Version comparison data
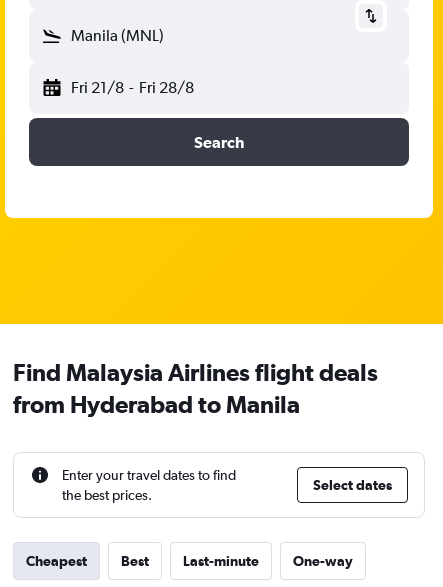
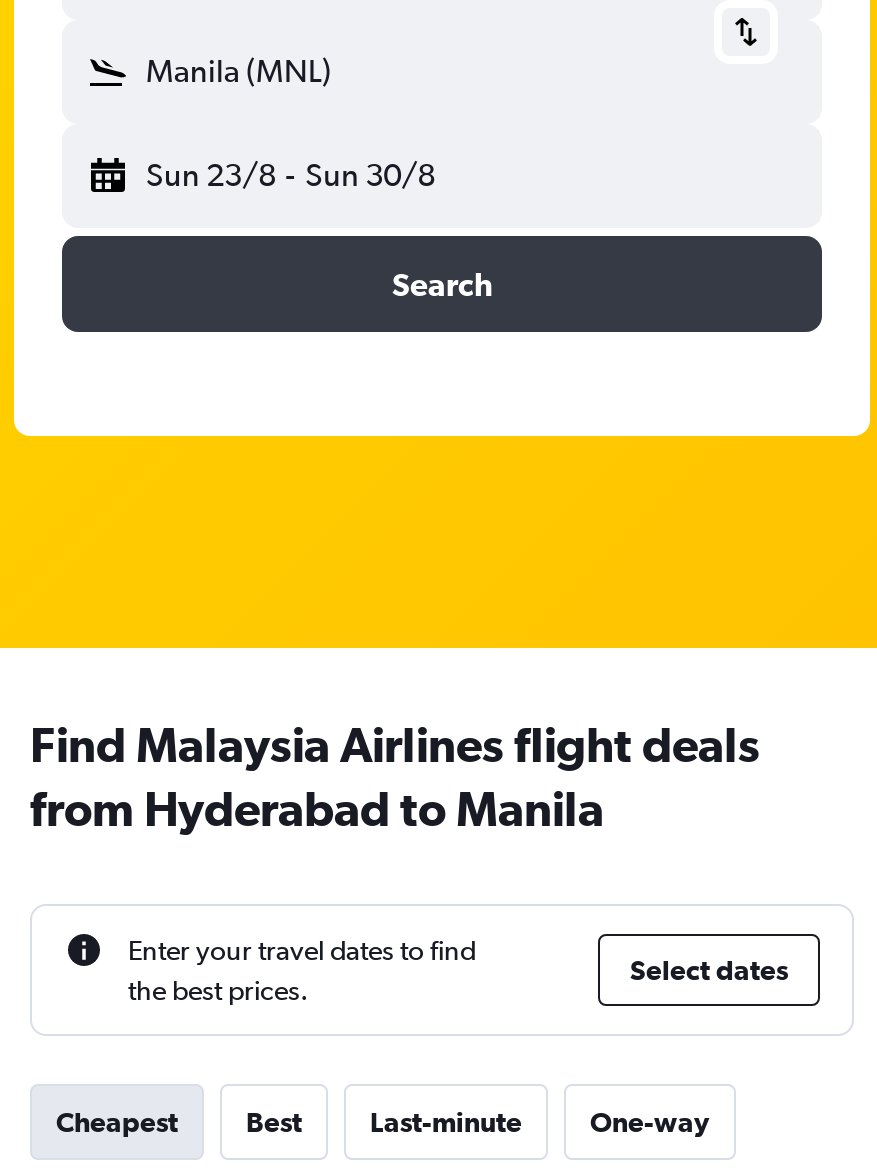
- Fri 21/8 - Fri 28/8
+ Sun 23/8 - Sun 30/8
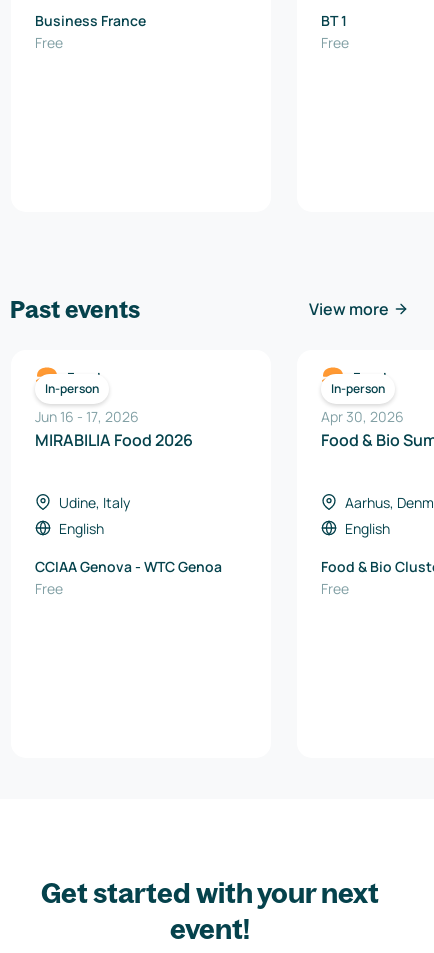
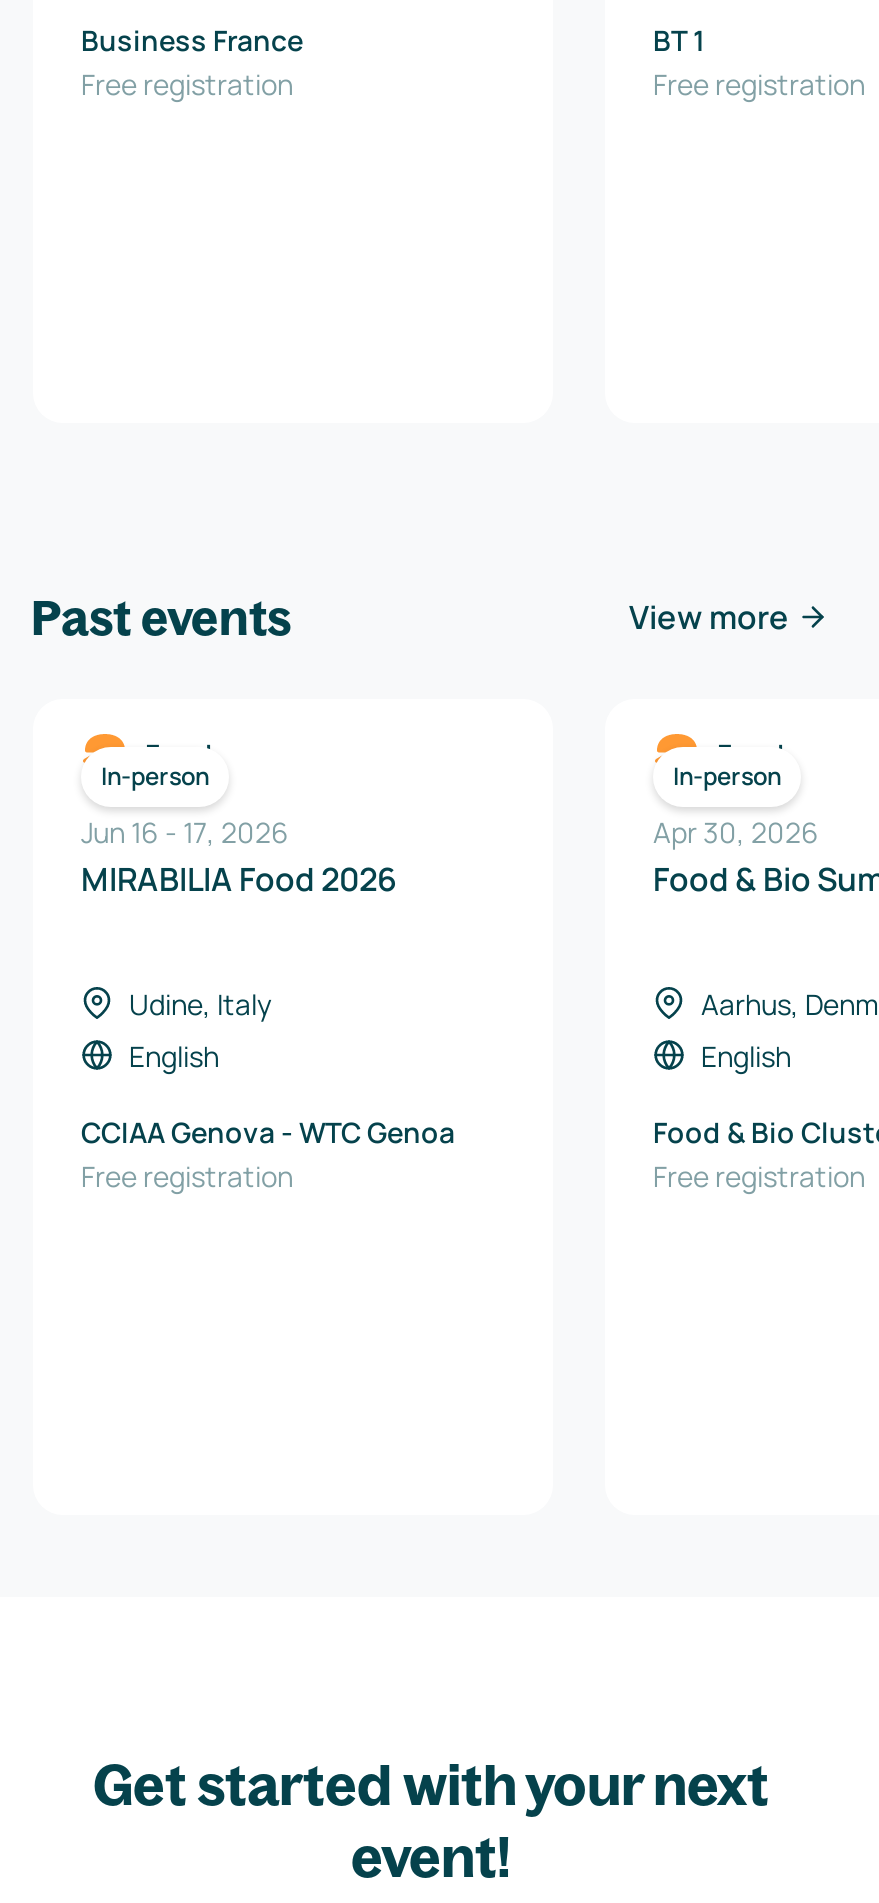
- Free
+ Free registration

- Free
+ Free registration

- Free
+ Free registration

- Free
+ Free registration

TASK: Would you give the data above again word for word, minus the pictures?

YOUR SOLUTION:
- Fri 21/8 - Fri 28/8
+ Sun 23/8 - Sun 30/8
- Free
+ Free registration

- Free
+ Free registration

- Free
+ Free registration

- Free
+ Free registration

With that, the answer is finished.